TASK:
Return only what lies between the first line of the entries and the line containing "background: #a3a3a3 ->", both lines included.

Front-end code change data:

+ + + +

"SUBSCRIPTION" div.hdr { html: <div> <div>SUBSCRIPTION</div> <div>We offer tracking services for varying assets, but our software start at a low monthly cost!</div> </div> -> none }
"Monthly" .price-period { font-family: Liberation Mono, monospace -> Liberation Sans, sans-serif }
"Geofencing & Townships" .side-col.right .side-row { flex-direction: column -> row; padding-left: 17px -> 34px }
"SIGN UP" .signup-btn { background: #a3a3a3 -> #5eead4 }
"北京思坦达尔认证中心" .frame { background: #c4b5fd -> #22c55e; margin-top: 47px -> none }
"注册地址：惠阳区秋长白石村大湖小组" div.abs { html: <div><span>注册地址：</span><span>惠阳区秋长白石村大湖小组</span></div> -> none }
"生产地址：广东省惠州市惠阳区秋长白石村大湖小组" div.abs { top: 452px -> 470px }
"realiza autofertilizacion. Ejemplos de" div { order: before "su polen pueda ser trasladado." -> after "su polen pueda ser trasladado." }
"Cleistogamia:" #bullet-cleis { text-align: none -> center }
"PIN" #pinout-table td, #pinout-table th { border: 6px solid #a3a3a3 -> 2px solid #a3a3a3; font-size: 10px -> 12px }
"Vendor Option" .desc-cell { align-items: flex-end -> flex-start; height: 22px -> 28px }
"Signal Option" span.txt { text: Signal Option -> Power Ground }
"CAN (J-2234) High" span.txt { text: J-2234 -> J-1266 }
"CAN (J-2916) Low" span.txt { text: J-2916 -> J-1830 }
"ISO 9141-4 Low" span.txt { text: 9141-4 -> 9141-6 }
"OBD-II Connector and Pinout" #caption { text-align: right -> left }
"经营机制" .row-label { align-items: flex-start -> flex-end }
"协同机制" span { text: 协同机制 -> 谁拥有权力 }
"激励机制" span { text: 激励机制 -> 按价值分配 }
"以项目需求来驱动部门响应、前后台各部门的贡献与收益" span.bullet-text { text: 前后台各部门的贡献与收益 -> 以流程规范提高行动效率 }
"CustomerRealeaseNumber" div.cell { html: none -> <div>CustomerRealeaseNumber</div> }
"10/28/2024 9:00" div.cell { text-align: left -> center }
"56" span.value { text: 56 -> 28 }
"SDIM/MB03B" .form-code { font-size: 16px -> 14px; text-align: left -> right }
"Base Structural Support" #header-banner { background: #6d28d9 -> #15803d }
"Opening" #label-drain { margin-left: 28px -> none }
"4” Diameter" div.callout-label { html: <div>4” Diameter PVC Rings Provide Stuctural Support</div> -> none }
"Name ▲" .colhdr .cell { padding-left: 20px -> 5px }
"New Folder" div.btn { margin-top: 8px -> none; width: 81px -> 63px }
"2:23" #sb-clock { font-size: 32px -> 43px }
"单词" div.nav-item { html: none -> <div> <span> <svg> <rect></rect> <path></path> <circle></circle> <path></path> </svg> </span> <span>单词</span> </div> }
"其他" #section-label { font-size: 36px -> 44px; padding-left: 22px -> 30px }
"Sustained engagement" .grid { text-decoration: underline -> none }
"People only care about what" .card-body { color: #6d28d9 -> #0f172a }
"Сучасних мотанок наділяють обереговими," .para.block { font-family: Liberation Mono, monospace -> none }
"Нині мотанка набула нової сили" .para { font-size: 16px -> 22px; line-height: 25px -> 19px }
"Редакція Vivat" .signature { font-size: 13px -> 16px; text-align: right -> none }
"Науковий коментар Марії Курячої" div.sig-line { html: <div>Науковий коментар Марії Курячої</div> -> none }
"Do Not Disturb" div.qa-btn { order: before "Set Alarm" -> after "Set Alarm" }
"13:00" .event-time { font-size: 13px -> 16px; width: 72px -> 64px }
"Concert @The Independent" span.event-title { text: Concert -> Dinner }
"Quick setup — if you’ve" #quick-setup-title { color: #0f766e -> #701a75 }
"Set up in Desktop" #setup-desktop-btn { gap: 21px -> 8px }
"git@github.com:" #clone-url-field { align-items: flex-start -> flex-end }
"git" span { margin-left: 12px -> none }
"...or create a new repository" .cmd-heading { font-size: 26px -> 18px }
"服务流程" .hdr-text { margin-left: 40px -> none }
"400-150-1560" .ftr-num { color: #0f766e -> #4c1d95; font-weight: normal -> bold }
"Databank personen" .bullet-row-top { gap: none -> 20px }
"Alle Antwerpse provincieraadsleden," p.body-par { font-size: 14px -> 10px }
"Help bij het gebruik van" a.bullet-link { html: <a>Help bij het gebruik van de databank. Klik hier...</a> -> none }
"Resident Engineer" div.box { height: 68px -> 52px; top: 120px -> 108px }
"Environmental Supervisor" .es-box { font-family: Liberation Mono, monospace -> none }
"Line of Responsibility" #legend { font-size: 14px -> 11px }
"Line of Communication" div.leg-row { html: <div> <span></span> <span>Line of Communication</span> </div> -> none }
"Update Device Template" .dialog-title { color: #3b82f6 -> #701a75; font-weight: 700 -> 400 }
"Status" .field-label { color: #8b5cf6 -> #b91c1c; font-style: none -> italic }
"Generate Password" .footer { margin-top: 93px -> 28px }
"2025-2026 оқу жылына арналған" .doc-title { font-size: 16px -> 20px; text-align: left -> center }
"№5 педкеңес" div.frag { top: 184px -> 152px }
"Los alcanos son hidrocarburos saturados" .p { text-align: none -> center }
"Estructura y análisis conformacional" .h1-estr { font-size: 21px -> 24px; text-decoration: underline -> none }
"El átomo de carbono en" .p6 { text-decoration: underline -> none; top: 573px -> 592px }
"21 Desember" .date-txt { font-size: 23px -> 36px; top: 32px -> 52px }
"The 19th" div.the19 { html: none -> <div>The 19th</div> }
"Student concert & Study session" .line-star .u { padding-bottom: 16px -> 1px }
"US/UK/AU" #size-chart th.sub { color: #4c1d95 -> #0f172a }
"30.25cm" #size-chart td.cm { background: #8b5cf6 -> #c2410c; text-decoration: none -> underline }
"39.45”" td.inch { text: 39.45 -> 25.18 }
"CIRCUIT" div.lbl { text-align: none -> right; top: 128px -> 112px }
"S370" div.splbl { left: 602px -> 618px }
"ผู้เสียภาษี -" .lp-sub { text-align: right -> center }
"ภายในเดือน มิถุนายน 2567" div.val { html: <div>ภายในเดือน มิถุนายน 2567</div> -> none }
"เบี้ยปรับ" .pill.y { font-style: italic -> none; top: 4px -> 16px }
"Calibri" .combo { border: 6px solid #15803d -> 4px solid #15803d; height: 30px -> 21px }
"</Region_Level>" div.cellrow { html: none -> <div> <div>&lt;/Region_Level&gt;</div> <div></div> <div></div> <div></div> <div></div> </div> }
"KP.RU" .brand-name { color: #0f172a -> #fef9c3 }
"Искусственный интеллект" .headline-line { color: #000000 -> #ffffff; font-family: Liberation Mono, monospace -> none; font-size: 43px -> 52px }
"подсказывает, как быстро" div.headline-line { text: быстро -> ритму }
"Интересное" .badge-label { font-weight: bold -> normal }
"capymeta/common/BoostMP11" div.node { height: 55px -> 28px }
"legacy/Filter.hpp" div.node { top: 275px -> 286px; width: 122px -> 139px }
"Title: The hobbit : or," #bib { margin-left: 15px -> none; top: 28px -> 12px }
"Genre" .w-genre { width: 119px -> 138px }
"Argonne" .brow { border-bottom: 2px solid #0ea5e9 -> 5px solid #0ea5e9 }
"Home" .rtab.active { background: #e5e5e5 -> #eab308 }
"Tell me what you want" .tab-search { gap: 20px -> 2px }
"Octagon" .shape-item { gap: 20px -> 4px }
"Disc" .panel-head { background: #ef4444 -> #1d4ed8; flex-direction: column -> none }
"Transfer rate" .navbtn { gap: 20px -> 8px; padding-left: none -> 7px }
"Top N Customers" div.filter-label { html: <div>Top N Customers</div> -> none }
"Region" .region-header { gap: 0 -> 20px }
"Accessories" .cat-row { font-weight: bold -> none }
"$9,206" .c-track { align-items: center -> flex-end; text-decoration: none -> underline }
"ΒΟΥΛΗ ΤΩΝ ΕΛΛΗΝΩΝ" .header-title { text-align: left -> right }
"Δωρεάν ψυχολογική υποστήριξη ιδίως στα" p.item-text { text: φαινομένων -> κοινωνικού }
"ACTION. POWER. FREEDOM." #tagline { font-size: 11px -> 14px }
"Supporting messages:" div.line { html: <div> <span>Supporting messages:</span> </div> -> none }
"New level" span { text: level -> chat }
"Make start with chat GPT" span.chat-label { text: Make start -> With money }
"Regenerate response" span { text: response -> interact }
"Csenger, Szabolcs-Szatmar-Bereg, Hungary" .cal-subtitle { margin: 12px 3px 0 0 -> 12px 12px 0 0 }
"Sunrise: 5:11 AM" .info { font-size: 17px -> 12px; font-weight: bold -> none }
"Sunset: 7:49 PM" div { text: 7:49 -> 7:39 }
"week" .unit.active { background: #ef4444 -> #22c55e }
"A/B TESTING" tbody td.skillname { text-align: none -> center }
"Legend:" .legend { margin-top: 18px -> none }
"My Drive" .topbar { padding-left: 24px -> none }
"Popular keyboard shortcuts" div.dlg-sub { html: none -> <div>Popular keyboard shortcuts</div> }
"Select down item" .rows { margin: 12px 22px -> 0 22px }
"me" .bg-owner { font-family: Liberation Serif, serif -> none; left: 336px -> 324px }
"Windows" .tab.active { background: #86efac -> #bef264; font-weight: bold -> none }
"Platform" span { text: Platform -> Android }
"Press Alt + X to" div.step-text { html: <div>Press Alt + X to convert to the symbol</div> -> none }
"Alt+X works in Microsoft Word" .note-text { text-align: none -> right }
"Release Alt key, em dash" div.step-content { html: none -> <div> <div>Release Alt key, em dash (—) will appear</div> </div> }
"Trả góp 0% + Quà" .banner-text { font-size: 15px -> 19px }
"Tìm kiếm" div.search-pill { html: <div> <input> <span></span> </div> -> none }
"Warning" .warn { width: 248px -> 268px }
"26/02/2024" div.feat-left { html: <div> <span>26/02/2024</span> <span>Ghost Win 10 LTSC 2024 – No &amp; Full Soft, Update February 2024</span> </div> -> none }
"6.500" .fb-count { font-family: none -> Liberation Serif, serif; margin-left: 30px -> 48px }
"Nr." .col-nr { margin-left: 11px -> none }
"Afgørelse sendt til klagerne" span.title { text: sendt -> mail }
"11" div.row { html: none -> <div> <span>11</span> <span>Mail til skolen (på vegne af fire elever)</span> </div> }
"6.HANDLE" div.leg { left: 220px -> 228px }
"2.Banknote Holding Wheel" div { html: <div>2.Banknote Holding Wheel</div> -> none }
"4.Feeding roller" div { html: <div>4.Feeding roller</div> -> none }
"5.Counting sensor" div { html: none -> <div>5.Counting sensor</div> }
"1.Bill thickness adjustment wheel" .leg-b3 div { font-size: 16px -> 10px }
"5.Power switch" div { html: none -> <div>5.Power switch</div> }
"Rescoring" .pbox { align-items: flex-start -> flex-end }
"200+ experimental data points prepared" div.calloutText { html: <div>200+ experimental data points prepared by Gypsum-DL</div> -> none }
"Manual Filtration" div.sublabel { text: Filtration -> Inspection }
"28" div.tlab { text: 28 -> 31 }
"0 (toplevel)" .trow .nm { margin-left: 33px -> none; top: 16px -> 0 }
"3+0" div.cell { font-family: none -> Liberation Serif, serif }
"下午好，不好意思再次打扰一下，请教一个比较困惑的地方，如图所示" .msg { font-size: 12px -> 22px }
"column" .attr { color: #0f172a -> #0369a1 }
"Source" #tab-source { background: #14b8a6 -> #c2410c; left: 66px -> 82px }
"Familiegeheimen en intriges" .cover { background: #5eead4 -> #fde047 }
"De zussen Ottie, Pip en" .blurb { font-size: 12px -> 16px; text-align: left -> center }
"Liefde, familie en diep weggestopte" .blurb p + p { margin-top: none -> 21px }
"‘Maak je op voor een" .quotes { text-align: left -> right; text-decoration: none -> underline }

+ + + +

TASK RESULT:
"SUBSCRIPTION" div.hdr { html: <div> <div>SUBSCRIPTION</div> <div>We offer tracking services for varying assets, but our software start at a low monthly cost!</div> </div> -> none }
"Monthly" .price-period { font-family: Liberation Mono, monospace -> Liberation Sans, sans-serif }
"Geofencing & Townships" .side-col.right .side-row { flex-direction: column -> row; padding-left: 17px -> 34px }
"SIGN UP" .signup-btn { background: #a3a3a3 -> #5eead4 }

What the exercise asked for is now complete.